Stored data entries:
┄┄┄┄┄┄┄┄┄┄

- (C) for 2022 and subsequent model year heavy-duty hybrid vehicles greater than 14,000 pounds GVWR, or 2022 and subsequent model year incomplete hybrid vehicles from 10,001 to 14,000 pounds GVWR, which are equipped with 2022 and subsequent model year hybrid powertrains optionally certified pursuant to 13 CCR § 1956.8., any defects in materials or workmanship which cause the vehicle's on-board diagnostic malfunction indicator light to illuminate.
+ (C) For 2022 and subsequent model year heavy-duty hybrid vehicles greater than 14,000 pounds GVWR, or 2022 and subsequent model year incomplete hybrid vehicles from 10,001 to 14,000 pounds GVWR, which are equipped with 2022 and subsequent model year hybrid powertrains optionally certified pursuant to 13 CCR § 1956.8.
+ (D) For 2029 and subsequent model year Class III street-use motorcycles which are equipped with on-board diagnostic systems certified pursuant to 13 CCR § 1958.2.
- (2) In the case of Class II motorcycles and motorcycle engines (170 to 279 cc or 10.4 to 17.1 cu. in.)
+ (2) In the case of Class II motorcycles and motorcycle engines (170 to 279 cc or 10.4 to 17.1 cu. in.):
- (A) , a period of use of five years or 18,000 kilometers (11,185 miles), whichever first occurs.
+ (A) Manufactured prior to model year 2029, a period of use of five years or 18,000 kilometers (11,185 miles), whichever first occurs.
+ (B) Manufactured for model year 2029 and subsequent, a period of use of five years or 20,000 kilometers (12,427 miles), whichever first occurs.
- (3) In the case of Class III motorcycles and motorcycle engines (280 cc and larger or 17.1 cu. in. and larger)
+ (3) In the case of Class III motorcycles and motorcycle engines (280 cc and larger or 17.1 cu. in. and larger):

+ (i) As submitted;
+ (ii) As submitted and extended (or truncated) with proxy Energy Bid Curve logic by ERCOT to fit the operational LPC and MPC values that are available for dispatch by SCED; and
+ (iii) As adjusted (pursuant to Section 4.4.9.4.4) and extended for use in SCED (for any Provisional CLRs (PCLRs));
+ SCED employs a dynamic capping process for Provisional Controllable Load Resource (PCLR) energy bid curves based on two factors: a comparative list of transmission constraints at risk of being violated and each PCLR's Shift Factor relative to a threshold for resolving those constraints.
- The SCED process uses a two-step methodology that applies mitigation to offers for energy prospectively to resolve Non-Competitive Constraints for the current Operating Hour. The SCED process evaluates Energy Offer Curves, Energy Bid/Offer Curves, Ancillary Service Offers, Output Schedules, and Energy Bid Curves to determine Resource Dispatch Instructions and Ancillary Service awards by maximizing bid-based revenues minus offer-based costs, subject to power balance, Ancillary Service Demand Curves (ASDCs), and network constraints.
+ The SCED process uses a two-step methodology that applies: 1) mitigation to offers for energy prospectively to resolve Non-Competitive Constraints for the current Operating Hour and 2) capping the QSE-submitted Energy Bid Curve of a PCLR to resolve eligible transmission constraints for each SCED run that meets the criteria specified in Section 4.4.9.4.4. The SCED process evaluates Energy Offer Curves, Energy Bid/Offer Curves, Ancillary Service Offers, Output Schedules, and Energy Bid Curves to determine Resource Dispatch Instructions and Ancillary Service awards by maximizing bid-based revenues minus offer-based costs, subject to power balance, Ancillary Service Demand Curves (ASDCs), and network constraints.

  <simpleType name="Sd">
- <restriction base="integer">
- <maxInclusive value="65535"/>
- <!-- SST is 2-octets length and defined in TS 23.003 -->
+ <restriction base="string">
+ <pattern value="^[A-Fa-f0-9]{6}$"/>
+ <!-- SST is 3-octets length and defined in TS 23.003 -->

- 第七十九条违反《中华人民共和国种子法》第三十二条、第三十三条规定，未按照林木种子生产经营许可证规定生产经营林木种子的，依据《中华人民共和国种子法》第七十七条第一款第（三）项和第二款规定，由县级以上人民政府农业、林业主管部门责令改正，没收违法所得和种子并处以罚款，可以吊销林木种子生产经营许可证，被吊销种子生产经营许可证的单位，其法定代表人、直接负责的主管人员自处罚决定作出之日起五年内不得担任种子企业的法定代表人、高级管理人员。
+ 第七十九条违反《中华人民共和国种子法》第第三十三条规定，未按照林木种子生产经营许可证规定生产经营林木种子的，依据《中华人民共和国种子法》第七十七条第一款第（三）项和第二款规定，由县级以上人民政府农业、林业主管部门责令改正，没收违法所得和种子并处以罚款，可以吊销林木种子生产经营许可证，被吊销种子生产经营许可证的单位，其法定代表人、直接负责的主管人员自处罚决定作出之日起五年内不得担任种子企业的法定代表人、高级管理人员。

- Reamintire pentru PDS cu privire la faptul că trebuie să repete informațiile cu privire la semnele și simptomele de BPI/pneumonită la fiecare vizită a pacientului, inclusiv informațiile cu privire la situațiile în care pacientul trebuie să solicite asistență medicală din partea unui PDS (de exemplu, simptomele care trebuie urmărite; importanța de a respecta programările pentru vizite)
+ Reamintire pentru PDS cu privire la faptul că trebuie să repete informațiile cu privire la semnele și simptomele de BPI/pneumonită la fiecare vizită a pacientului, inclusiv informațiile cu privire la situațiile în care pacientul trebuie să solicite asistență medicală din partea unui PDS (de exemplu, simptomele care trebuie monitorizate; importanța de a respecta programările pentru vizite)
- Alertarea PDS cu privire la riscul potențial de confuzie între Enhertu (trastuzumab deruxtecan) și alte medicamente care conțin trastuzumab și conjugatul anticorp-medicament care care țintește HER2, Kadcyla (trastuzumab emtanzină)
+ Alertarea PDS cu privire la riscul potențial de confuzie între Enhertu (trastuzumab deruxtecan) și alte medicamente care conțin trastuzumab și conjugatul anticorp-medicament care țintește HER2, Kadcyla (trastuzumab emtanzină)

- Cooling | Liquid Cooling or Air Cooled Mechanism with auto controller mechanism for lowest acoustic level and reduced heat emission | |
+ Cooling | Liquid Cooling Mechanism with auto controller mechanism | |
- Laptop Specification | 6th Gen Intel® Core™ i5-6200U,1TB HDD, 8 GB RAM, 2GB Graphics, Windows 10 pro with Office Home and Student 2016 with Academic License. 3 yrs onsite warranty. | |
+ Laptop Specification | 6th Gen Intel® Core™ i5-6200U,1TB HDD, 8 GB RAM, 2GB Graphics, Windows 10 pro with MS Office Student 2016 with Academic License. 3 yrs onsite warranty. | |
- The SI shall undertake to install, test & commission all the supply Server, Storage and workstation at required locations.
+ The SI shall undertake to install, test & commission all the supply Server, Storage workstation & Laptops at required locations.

┄┄┄┄┄┄┄┄┄┄

The problem
Count the lines above that contain the word "locations", and reply with only that number.

Written response
2